Пока Вэнтинен открывал дверь ключом, я втиснулся в пространство между шторами и стеной у окна. Вэнтинен вошел в дом тяжелым, но быстрым шагом, потом резко остановился. Я не видел его, но чувствовал его присутствие где-то рядом, в нескольких метрах от себя. На миг мне показалось, что я слышу его дыхание, биение сердца и даже то, как кровь бежит по его венам.
Через какое-то время, показавшееся мне непереносимо долгим, послышались шаги, поднимающиеся на третий этаж.
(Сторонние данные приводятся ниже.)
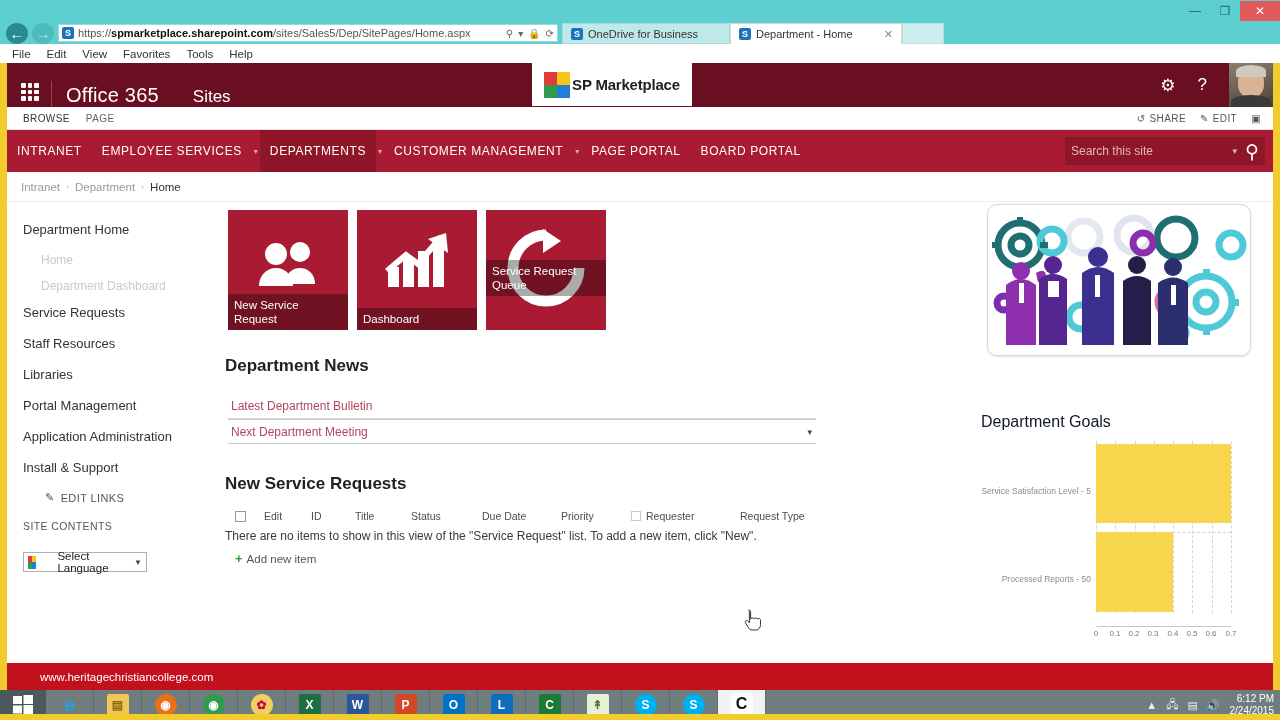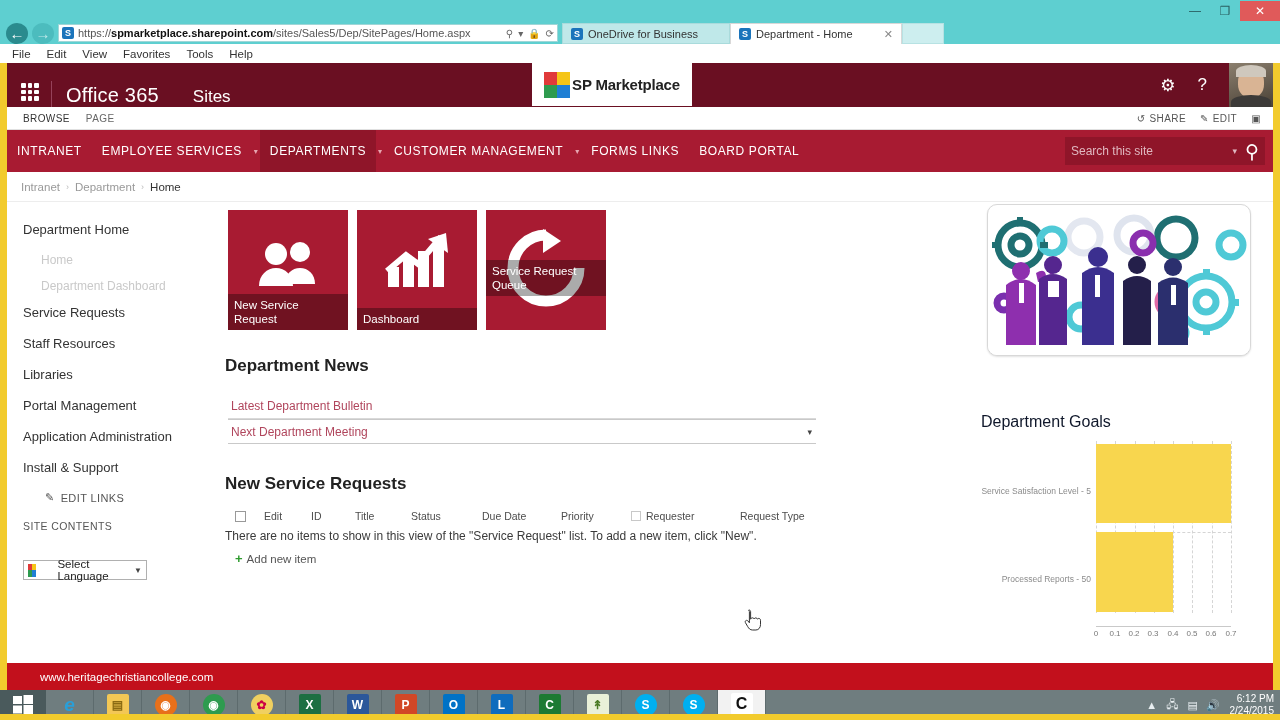"FORMS LINKS" span.navitem { text: FORMS LINKS -> PAGE PORTAL }
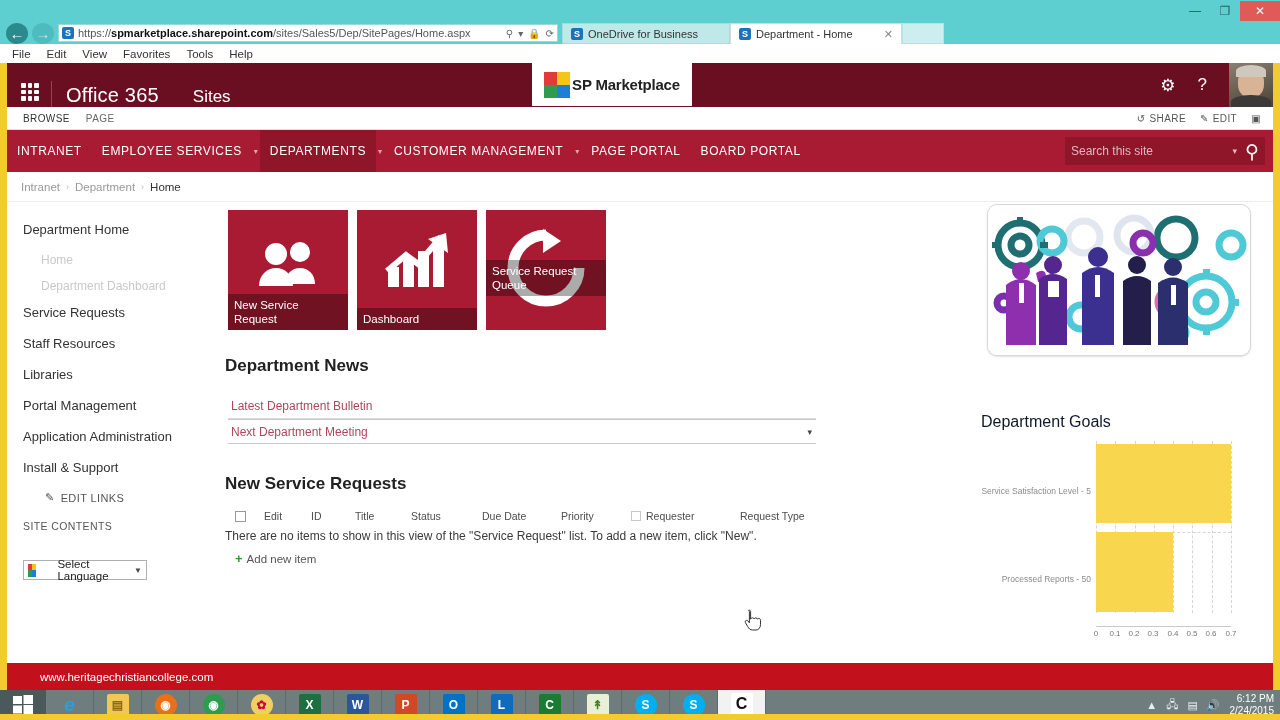"Select Language" #langbox { margin-top: 28px -> 20px }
Мне оставалось только надеяться, что я не оставил после себя открытыми ящики стола или дверцы шкафа и не забыл в комнате ничего такого, что могло бы поведать ему о моем присутствии здесь. Но, по-видимому, Вэнтинен все же что-то заметил, потому что быстро прогромыхал вниз по лестнице и вышел из дома. Я услышал, как снова взревел мотор уносившегося прочь автомобиля. Лишь спустя какое-то время я осмелился пошевелиться.
Страх заставил мои руки дрожать, когда я выглянул за дверь. Дыхание участилось. Несмотря на то что я видел, как машина Вэнтинена уехала, все же решил уйти через заднюю дверь и той же дорогой, которой пришел сюда.
Открыв дверь, я минуту вслушивался в бормотание дождя, звуки, которые издавали капли воды, падавшие на камни внутреннего дворика, водосточный желоб и кусты вокруг меня. Деревья аллеи в нескольких метрах от меня стояли тихо и неподвижно, будто соблюдали минуту молчания. Громов был мертв. Я находился совсем рядом с убийцей. И мне даже не пришло в голову вспомнить о пистолете, который я все еще носил с собой в кобуре. С другой стороны, зачем он мне вообще? Я просто хотел найти Йоханну. Я снова и снова слышал слова Громова. То, что он сказал, конечно, было возможно, но звучало как-то неправдоподобно. Телефон Йоханны жег меня через карман джинсов, но батарея в нем была разряжена. Там можно было бы найти ответ на последние слова Громова или что-нибудь еще: запись звонков, сообщений, пометки или изображения, которые могли бы оказаться ключом к исчезновению Йоханны несколько часов назад. Наверное, они прояснили бы многое.
Тропинка тянулась между скользкими корнями деревьев. Где-то я ступил в лужу, где-то нога утонула в грязи. Я осторожно прокладывал себе путь по кромке дорожки, когда вдруг услышал за собой голос:
— Как я только не догадался?
Я обернулся и увидел, как из-за большого раскидистого дуба на тропинку вышел Вэнтинен. В его руке был крупнокалиберный пистолет. Возможно, тот самый, из которого он стрелял в Громова и из которого были убиты целые семьи.
При скудном свете лицо Вэнтинена выглядело холодным и уродливым. На голову был накинут капюшон плаща. Край капюшона отбрасывал тень на верхнюю часть его лица, кончик носа и щеки. Мне не было видно даже его глаз.